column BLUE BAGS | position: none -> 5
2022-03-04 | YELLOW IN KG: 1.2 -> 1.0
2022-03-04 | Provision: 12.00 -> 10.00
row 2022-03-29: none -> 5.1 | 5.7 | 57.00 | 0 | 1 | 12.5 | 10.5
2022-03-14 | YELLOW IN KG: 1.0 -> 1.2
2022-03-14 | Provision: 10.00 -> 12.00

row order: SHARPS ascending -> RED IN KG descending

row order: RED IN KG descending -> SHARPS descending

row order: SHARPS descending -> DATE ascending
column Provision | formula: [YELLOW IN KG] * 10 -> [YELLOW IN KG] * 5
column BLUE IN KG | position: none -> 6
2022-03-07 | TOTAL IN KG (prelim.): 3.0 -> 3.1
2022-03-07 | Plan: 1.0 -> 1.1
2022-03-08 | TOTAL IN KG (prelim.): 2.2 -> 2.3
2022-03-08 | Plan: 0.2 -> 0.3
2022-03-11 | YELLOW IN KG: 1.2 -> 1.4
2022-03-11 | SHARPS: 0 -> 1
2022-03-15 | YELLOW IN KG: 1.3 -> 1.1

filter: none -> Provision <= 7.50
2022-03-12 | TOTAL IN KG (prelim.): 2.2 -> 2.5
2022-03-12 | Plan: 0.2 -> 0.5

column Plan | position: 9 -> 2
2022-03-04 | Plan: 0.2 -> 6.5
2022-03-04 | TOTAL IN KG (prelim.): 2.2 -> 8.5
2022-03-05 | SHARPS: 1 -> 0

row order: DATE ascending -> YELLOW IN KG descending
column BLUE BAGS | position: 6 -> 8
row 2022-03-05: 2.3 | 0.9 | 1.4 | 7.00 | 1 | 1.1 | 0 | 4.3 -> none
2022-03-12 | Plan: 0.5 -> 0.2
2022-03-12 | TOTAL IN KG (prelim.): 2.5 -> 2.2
◆ ◆ ◆
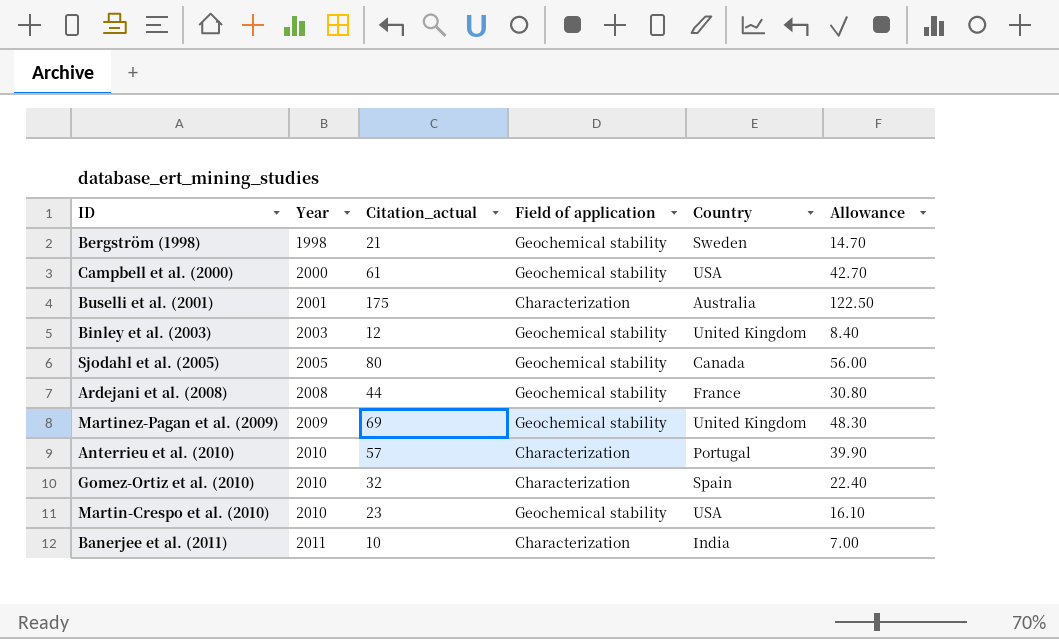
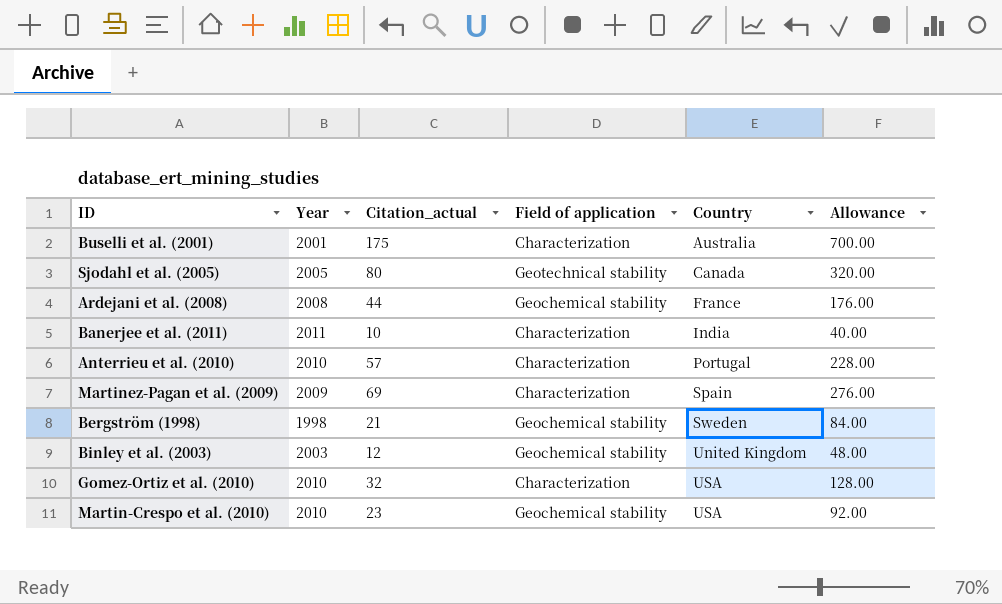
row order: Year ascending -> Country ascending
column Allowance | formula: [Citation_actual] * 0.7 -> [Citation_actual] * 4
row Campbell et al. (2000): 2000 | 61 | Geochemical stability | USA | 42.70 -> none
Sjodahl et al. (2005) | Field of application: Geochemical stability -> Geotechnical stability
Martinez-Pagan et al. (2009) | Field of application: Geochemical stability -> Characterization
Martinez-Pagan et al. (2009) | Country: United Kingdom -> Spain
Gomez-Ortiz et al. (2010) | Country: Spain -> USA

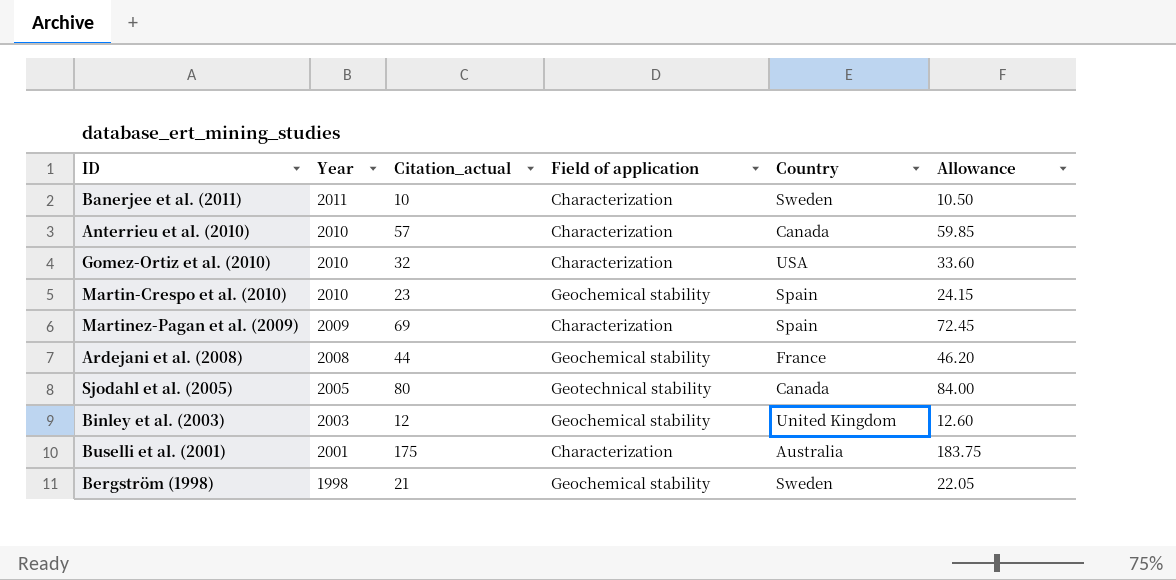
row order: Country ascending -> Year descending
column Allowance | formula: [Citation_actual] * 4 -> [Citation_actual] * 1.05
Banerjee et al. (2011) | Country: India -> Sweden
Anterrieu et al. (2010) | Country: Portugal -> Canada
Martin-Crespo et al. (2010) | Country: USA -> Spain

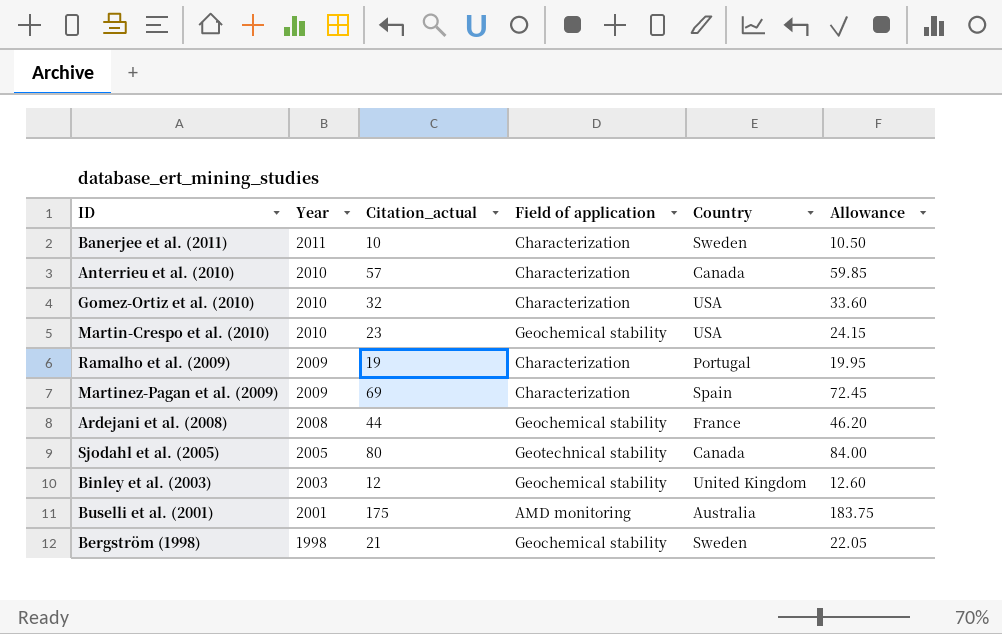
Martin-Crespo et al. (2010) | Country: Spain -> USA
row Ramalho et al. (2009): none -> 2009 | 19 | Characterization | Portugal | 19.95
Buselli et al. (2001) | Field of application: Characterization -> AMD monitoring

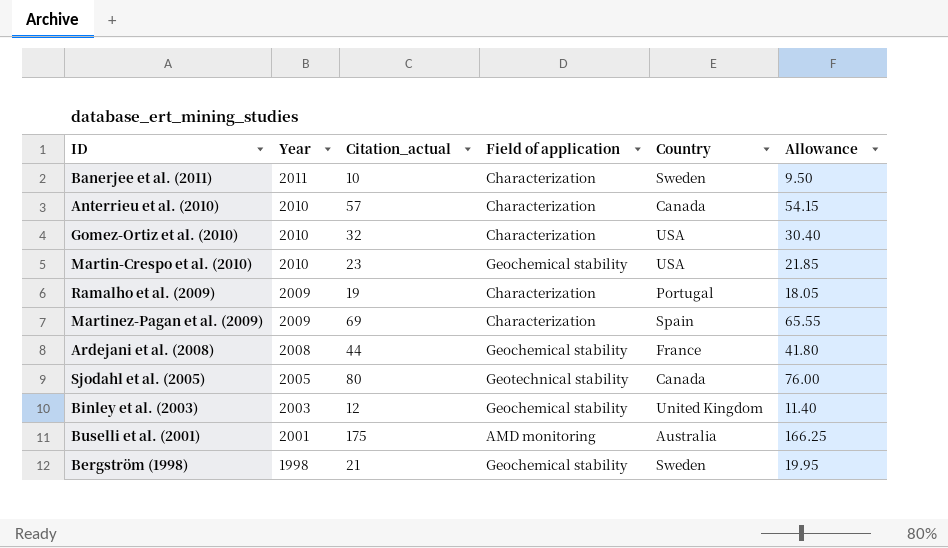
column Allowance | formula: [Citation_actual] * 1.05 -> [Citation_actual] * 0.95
◆ ◆ ◆
ABOUT THIS TASK:
Your answer should consist solely of the lines above from the line with "column BLUE BAGS | position: none -> 5" to the line with "row order: SHARPS ascending", both included, reproduced exactly.

PROBLEM SOLUTION:
column BLUE BAGS | position: none -> 5
2022-03-04 | YELLOW IN KG: 1.2 -> 1.0
2022-03-04 | Provision: 12.00 -> 10.00
row 2022-03-29: none -> 5.1 | 5.7 | 57.00 | 0 | 1 | 12.5 | 10.5
2022-03-14 | YELLOW IN KG: 1.0 -> 1.2
2022-03-14 | Provision: 10.00 -> 12.00

row order: SHARPS ascending -> RED IN KG descending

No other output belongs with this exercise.